Cordilleran Section Meeting - 105th Annual Meeting (7-9 May 2009)

Paper No. 2
Presentation Time: 8:30 AM-12:30 PM

EXTENT OF MYLONITE ZONES ON BEACON HILL, SPOKANE, WASHINGTON


MCCALLUM, Lindsey R., Science Department, Spokane Community College, N. 1810 Greene St. MS2070, Spokane, WA 99217-5399, BUDDINGTON, Andrew M., Science Department, Spokane Community College, 1810 N. Greene St. MS2070, Spokane, WA 99217-5399 and DOUGHTY, Ted, Prisem Geoscience Consulting LLC, 823 W. 25th St, Spokane, 99203, lindsey.mccallum@gmail.com

Recent mapping along the western side of the Priest River complex (PRC) at Beacon Hill near Spokane, Washington, provides new insights into the transition from infrastructure to suprastructure in this metamorphic core complex. The PRC is dominated by igneous and metamorphic rocks, which were tectonically exhumed and mylonitized during early to middle Eocene extension. The Spokane Dome is a large anticline in the southern culmination of the PRC, exposing a broad mylonitic zone within the upper portions of the infrastructure.
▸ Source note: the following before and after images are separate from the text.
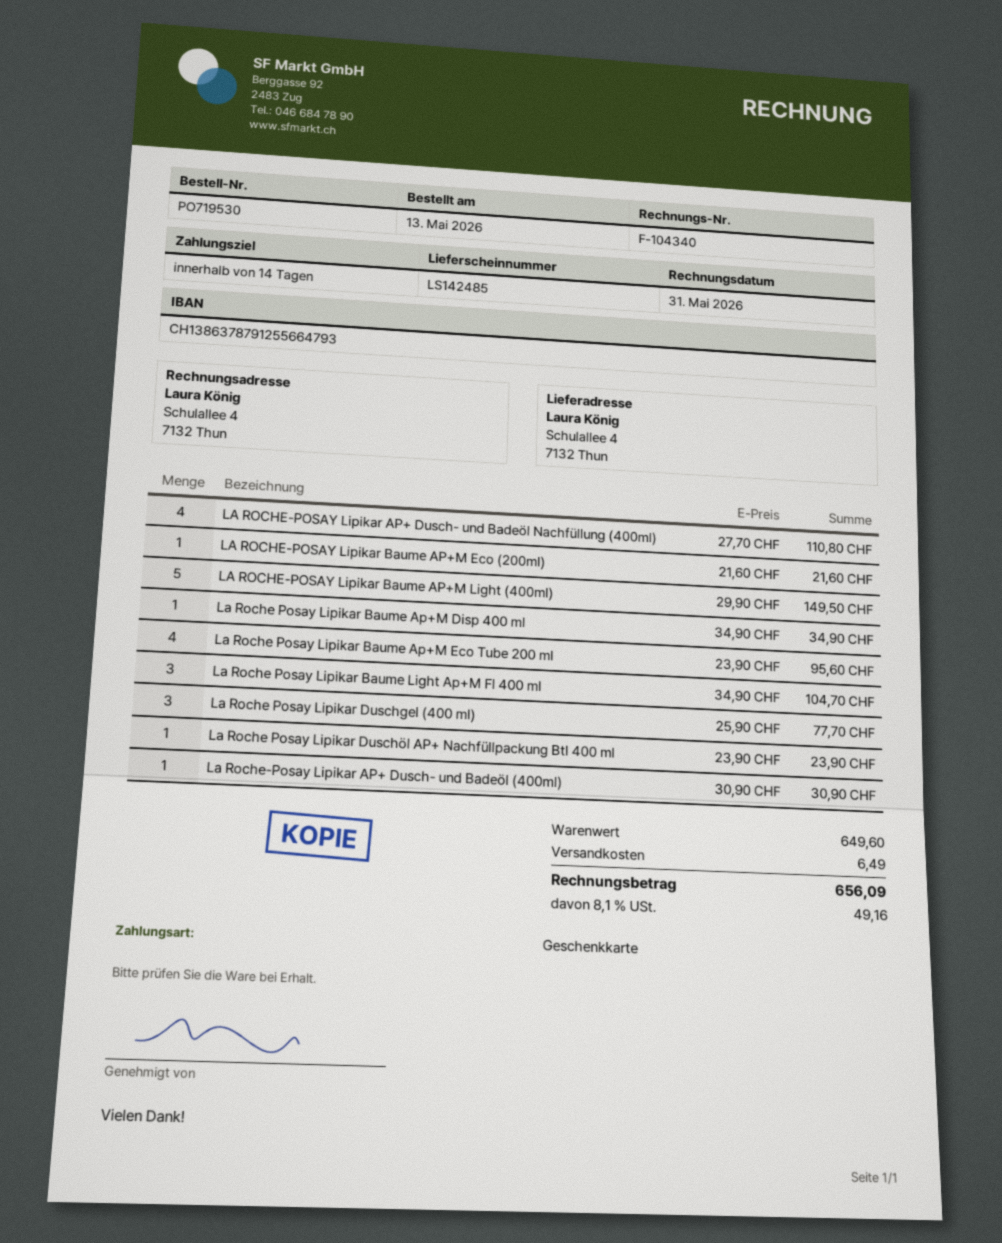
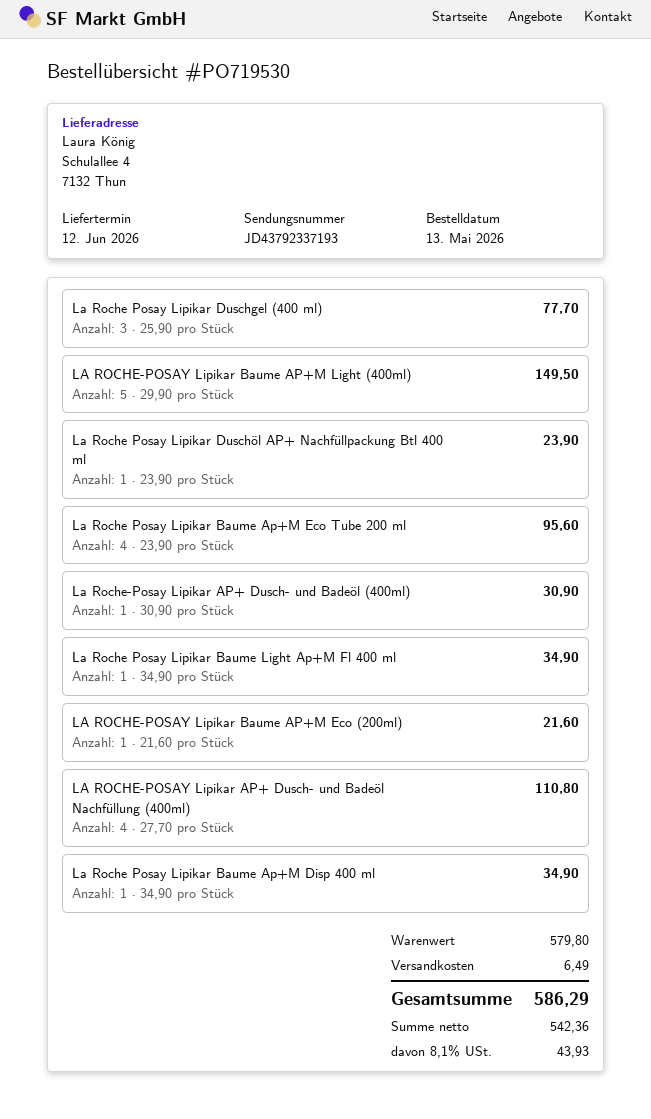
La Roche Posay Lipikar Baume Light Ap+M Fl 400 ml: 3 x 34.90 = 104.70 -> 1 x 34.90 = 34.90
subtotal: 649.60 -> 579.80
tax: 8.1% = 49.16 -> 8.1% = 43.93
total: 656.09 -> 586.29

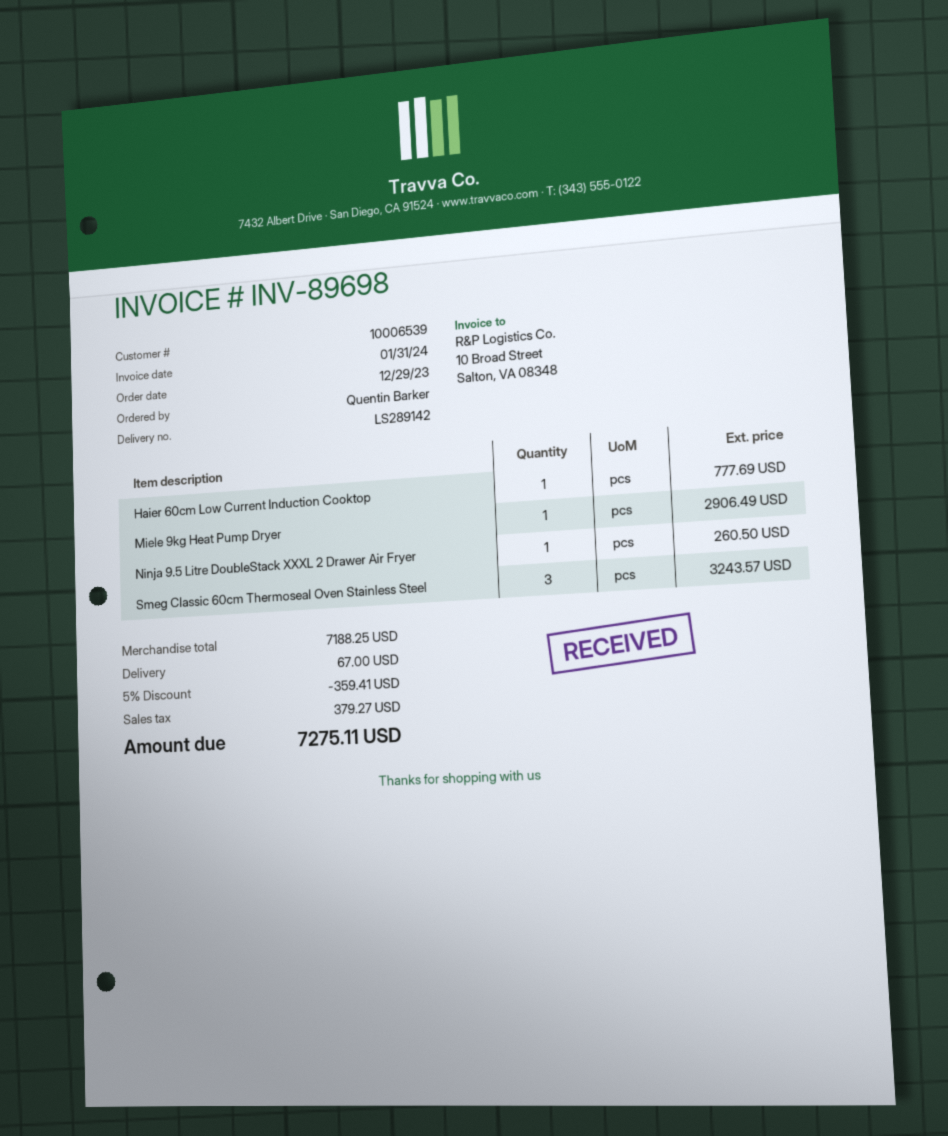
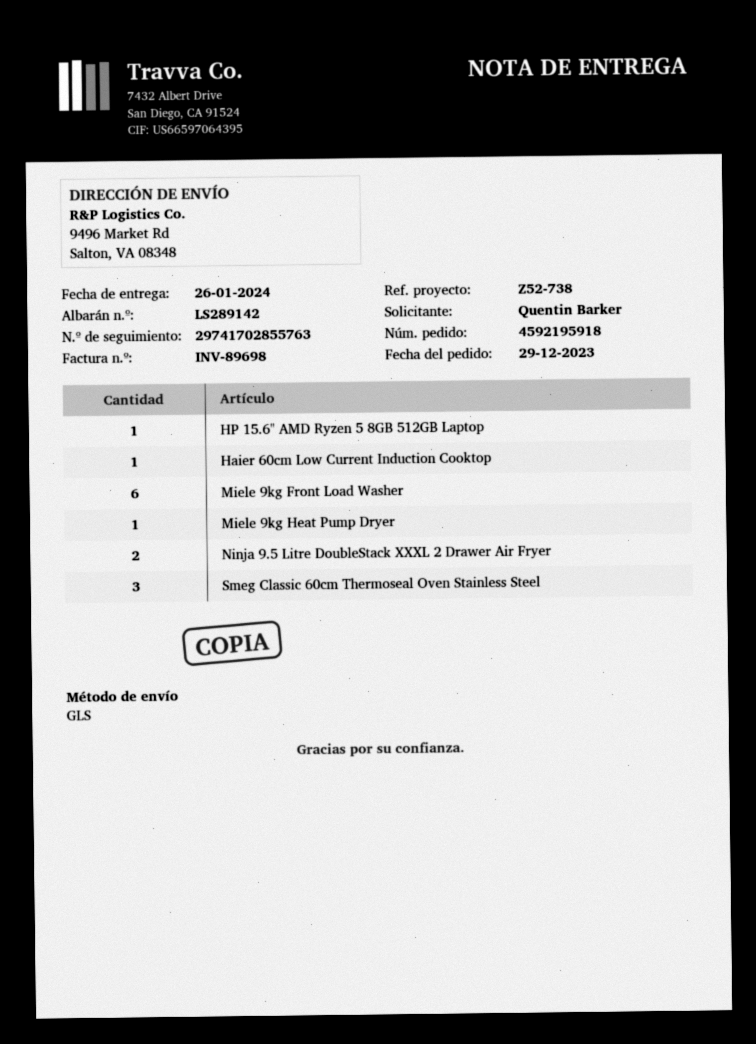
Ninja 9.5 Litre DoubleStack XXXL 2 Drawer Air Fryer: 1 -> 2
HP 15.6" AMD Ryzen 5 8GB 512GB Laptop: none -> 1
Miele 9kg Front Load Washer: none -> 6

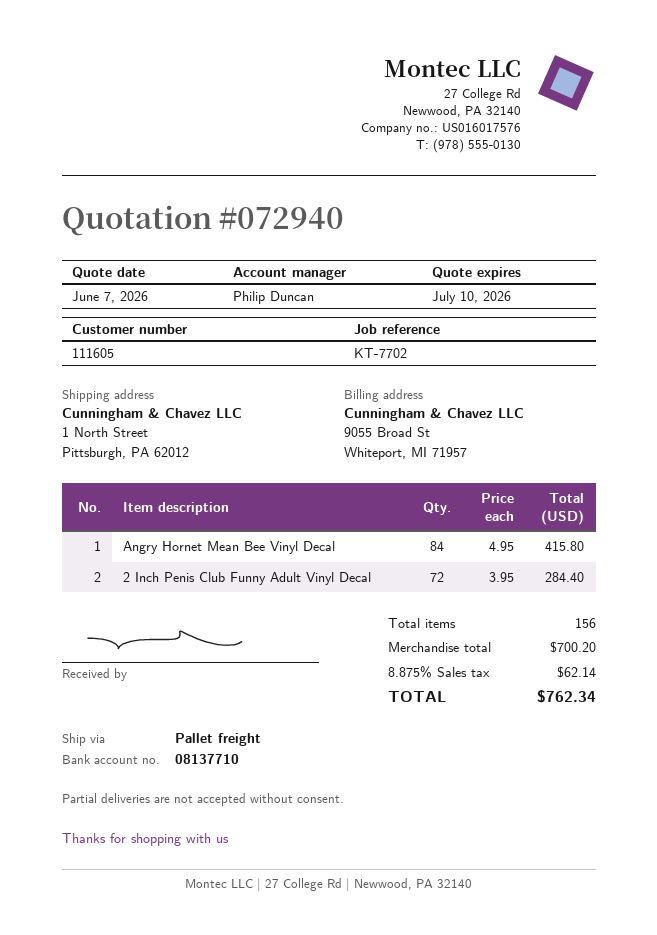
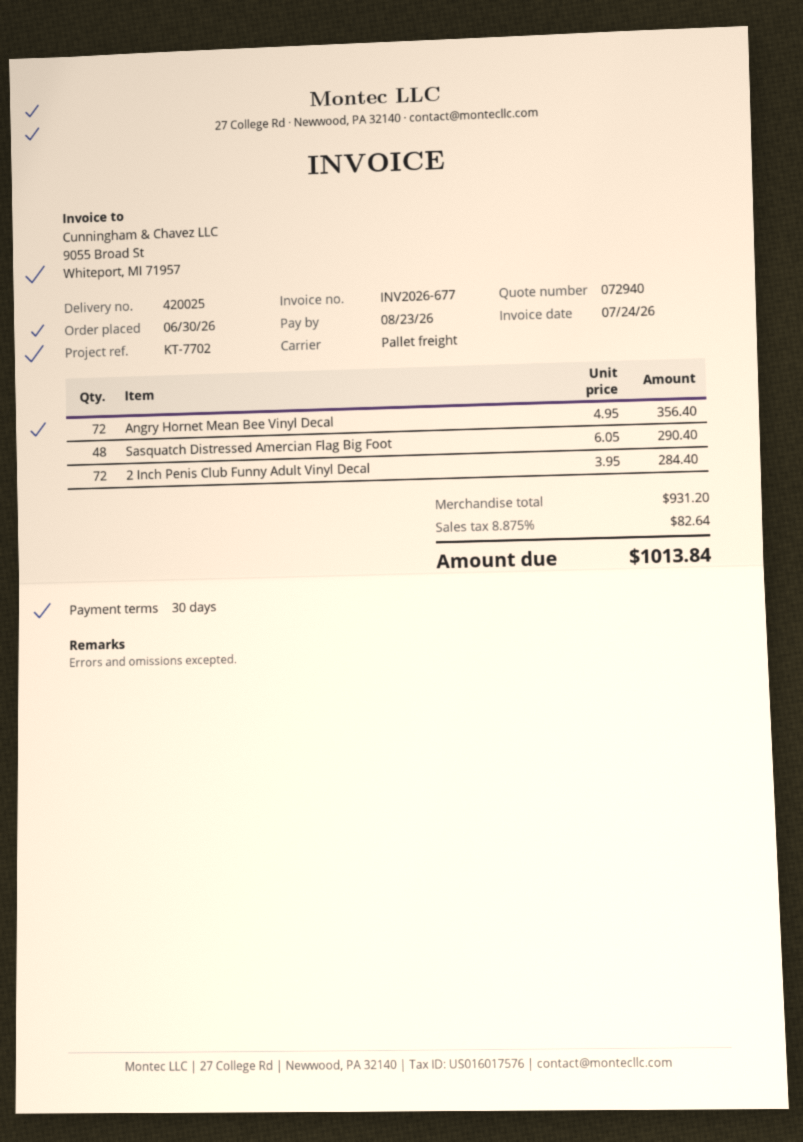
Angry Hornet Mean Bee Vinyl Decal: 84 x 4.95 = 415.80 -> 72 x 4.95 = 356.40
Sasquatch Distressed Amercian Flag Big Foot: none -> 48 x 6.05 = 290.40
subtotal: 700.20 -> 931.20
tax: 8.875% = 62.14 -> 8.875% = 82.64
total: 762.34 -> 1013.84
Beacon Hill consists of two units: the Newman Lake Gneiss (NLG) and a biotite-muscovite granite. The NLG is a well-foliated orthogneiss characterized by the pervasive presence of kspar porphyroclasts. The biotite-muscovite granite is medium to coarse-grained and generally non-foliated, but does show zones of foliation and mylonitization toward the contact with the NLG. At Beacon Hill, NLG dominates the southern side while the biotite-muscovite granite occurs on the northwestern side. A main zone of mylonite (Beacon Hill mylonite zone) occurs at the contact between the two units. Numerous NNW-trending high angle faults cut both units as well as the main mylonite zone. Variably mylonitized pegmatites occur throughout the NLG and Beacon Hill mylonite zone.

The main mylonite zone, near the summit of Beacon Hill, is up to 100 feet thick and becomes less intense to the south. Lineations show a consistent 220o-255o orientation with gentle plunge directions to the west. Poles to foliations (and plotted lineations) define a broad bulls-eye. Kinematic indicators within the main mylonite zone indicate a top to the east up-dip direction of movement. Near the summit, the area is dominated by ultramylonite with exposed zones along the top one hundred feet that range from six inches to two feet in thickness and occur every fifteen to twenty feet. The number of individual mylonite zones decreases to the south. Types of mylonite at Beacon Hill range from protomylonite to ultra-mylonite. The NLG along the lower slopes of the southern side shows variable degrees of blastomylonitic fabric development with visible quartz rodding.